We now move to the very crucial issue of identification. The offence was committed at about 1. 00a.m. It is settled law that before a court can base a conviction on the evidence of identification at night, such evidence should be absolutely watertight, and visual identification must be treated with the greatest care. That is what the court of appeal held in the cases of PETER KIMARU MAIMO VERSUS REPUBLIC CR. APP. 111 OF 2003; MOHAMED MAFHABI AND OTHERS REPUBLIC CR. APP. 15 of 1983; REPUBLIC V. ERIA SEBWATO 1960 EA 174. In the present case the appellants were allegedly identified by PW1, 2 and 3. It is the appellants contention that due to the difficult circumstances that the witnesses found themselves, the witnesses could not ably identify the offenders and the identification is therefore unsafe to sustain a conviction.We have carefully considered and evaluated the evidence before the lower court. PW1 said that the robbers outside flashed torches at her and those who were inside the house and that is why she was able to see the 3 appellants. The court was not told how powerful these torches were whether the torches were directed at the faces of the robbers or not. At one time PW1 claimed to have had her eyes covered. If indeed the torches were directed at her eyes then it would not have been possible for her to see other people.We also consider the state in which P.W.1must have been, terrified and harassed by the robbers. These are people she had never seen before and she never described any of them to the police. When cross examined, she was not able to describe how any of them was dressed or his appearance.

As regards PW2, he ran out of his house once the robbers entered. He also claims to have seen them by use of torches and moonlight. He did not explain how he came to be able to see the faces of the appellants. If the torch was directed at his eyes there is no possibility of him seeing the intruders. It also seems to have happened so fast that it is questionable whether he had the time to take in the appearance of the 3 appellants. PW2 was not able to describe any of the robbers to police nor was he able to say how they were dressed.

PW3 was on the roof top. He claims to have seen the robbers from the roof. Infact the magistrate in his judgement observed that he had the best vision of the robbers. PW3 described the night as “a night of darkness.” This is unlike what PW1 and 2 said that there was moonlight. Since PW3 was outside he must have known better. If torches were flashed at the house, how was PW3 able to see the faces of the robbers? He also claimed to see robbers while inside the house but it was not at all clear how he was able to do this from the top of the roof. The magistrate never considered further on how this was possible.

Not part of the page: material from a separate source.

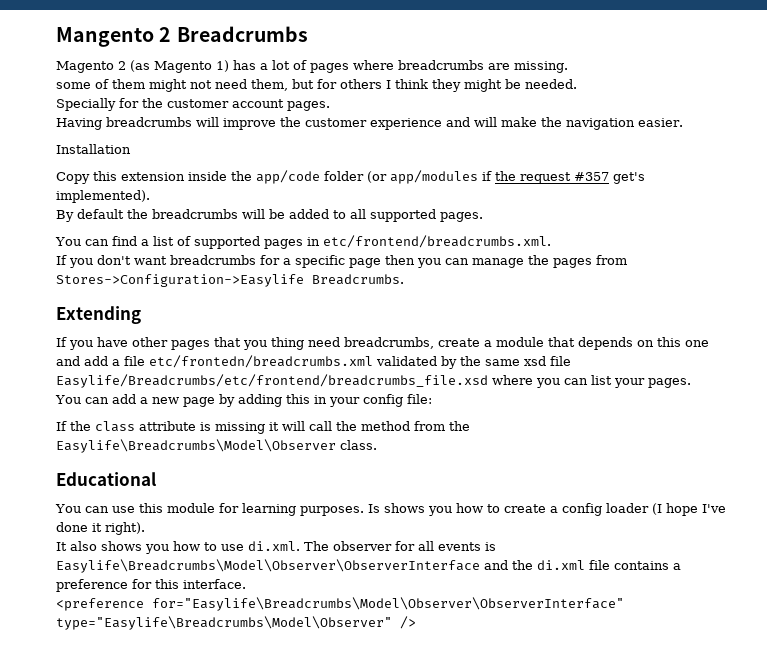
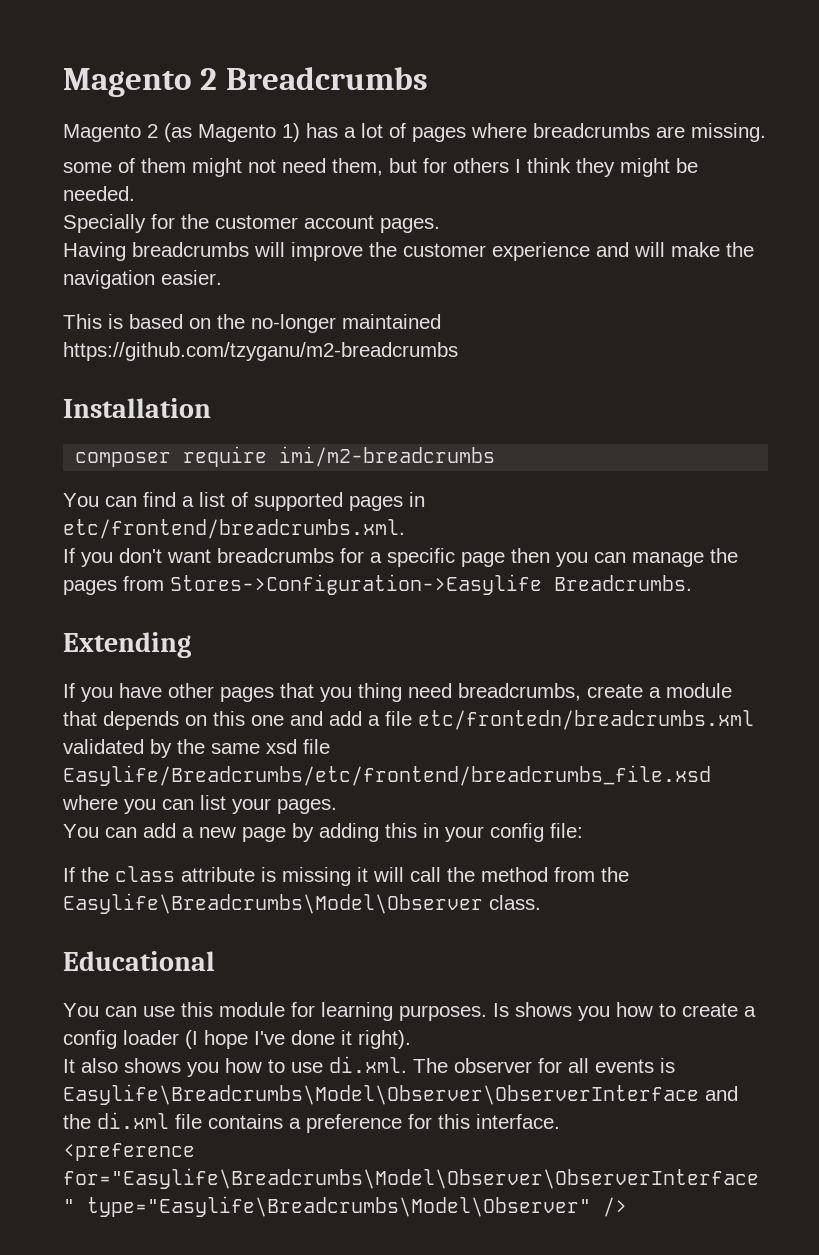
[56,27,154,47] Mangento -> [63,68,191,97] Magento
[56,144,131,154] [56,170,645,184] [56,190,150,203] [56,209,483,222] Installation // Copy this extension inside the app/code folder (or app/modules if the request #357 get's implemented). // By default the breadcrumbs will be added to all supported pages. -> [63,314,441,333] [63,342,458,361] [63,398,211,418] [75,446,496,467] This is based on the no-longer maintained https://github.com/tzyganu/m2-breadcrumbs // Installation // composer require imi/m2-breadcrumbs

An identification parade was conducted by PW10 Inspector Walubuka on which the three witnesses PW1-3 purportedly identified the three appellants. The appellants have challenged the parade as being unprocedural. We have looked at the record and although the witnesses totally deny having been shown the appellants before hand, this is what PW10 said of PW1:-

“I called the first witness Elizabeth Mutie Mbithe. I informed

her to choose

the suspect who attacked her. The witness went round and

touched the suspect by touching him.”

The above was in respect of identification of 3rd appellant. In respect of 2nd appellant, PW10 repeated the same thing to PW1.

“I told her to identify the suspect.” He repeated the same to PW1 in respect of the 1st appellant.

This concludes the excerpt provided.